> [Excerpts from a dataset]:
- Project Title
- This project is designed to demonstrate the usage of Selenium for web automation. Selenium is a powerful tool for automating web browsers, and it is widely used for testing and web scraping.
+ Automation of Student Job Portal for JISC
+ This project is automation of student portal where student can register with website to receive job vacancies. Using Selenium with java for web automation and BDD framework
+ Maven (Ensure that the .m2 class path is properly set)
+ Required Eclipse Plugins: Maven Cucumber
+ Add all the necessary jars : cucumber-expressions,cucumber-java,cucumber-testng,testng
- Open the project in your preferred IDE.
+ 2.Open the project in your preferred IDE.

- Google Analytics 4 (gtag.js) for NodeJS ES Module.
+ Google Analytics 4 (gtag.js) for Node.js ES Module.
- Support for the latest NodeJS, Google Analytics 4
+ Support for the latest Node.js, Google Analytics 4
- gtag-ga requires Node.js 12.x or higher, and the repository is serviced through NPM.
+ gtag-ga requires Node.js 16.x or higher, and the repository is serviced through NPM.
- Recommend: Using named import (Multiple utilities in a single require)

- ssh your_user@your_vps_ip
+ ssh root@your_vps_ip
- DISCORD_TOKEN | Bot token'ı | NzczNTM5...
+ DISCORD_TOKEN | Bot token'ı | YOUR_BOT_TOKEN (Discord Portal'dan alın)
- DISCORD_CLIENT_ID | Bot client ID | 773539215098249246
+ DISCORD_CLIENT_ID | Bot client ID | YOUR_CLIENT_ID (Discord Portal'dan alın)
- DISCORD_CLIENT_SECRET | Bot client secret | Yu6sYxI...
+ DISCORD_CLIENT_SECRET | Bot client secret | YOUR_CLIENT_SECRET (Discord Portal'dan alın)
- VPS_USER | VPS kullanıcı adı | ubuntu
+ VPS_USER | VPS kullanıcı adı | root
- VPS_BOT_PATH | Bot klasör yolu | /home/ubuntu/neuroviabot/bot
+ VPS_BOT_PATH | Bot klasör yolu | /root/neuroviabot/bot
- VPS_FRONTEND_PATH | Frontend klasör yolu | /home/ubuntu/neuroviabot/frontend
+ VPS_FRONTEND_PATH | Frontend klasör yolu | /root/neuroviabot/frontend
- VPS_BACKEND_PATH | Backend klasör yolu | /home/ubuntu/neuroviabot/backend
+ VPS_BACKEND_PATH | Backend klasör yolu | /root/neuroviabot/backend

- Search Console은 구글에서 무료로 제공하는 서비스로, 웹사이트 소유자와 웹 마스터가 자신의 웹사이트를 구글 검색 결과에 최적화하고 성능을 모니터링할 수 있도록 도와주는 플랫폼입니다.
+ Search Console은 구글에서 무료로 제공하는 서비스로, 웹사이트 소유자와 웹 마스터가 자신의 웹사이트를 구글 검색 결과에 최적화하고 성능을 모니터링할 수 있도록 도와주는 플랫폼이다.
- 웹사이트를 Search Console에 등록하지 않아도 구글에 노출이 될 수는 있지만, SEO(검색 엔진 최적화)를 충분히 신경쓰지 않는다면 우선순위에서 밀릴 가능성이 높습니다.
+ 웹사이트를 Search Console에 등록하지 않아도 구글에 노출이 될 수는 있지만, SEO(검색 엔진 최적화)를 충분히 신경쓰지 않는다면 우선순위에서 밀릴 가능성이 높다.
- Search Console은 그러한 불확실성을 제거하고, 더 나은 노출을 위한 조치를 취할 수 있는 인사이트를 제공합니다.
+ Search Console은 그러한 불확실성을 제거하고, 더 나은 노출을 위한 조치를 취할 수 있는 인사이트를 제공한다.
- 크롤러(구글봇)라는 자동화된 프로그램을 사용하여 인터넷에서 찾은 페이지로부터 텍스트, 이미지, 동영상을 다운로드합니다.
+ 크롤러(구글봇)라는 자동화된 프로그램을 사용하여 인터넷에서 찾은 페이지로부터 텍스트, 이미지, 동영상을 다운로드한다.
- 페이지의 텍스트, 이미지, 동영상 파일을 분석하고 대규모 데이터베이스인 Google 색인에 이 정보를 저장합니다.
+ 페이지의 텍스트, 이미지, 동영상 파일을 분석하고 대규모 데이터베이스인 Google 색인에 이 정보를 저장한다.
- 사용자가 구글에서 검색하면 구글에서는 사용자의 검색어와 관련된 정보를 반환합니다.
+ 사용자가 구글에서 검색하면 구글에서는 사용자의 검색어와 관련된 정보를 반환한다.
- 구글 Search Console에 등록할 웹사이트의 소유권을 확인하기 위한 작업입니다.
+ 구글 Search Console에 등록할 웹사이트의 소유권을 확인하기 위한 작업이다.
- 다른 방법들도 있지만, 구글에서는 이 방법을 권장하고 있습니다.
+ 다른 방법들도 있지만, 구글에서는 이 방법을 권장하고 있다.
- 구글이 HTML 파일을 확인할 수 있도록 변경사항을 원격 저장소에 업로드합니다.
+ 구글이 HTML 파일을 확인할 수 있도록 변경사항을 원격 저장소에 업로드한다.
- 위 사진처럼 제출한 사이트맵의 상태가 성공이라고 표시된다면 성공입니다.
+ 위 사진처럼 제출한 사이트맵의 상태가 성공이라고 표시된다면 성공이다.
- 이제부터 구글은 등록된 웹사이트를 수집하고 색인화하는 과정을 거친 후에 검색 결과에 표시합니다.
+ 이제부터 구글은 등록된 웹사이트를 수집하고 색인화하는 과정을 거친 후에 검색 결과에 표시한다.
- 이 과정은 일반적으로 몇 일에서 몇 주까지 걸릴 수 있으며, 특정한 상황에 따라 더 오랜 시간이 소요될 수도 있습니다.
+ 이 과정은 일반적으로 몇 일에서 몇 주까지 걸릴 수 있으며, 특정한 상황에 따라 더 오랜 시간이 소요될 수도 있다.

> [What you have to do]: Using the entries shown above, reproduce verbatim the lines from the line bearing "이미지, 동영상을 다운로드한다." to the line bearing "확인하기 위한 작업이다.", inclusive.

> [Answer to this exercise]:
+ 크롤러(구글봇)라는 자동화된 프로그램을 사용하여 인터넷에서 찾은 페이지로부터 텍스트, 이미지, 동영상을 다운로드한다.
- 페이지의 텍스트, 이미지, 동영상 파일을 분석하고 대규모 데이터베이스인 Google 색인에 이 정보를 저장합니다.
+ 페이지의 텍스트, 이미지, 동영상 파일을 분석하고 대규모 데이터베이스인 Google 색인에 이 정보를 저장한다.
- 사용자가 구글에서 검색하면 구글에서는 사용자의 검색어와 관련된 정보를 반환합니다.
+ 사용자가 구글에서 검색하면 구글에서는 사용자의 검색어와 관련된 정보를 반환한다.
- 구글 Search Console에 등록할 웹사이트의 소유권을 확인하기 위한 작업입니다.
+ 구글 Search Console에 등록할 웹사이트의 소유권을 확인하기 위한 작업이다.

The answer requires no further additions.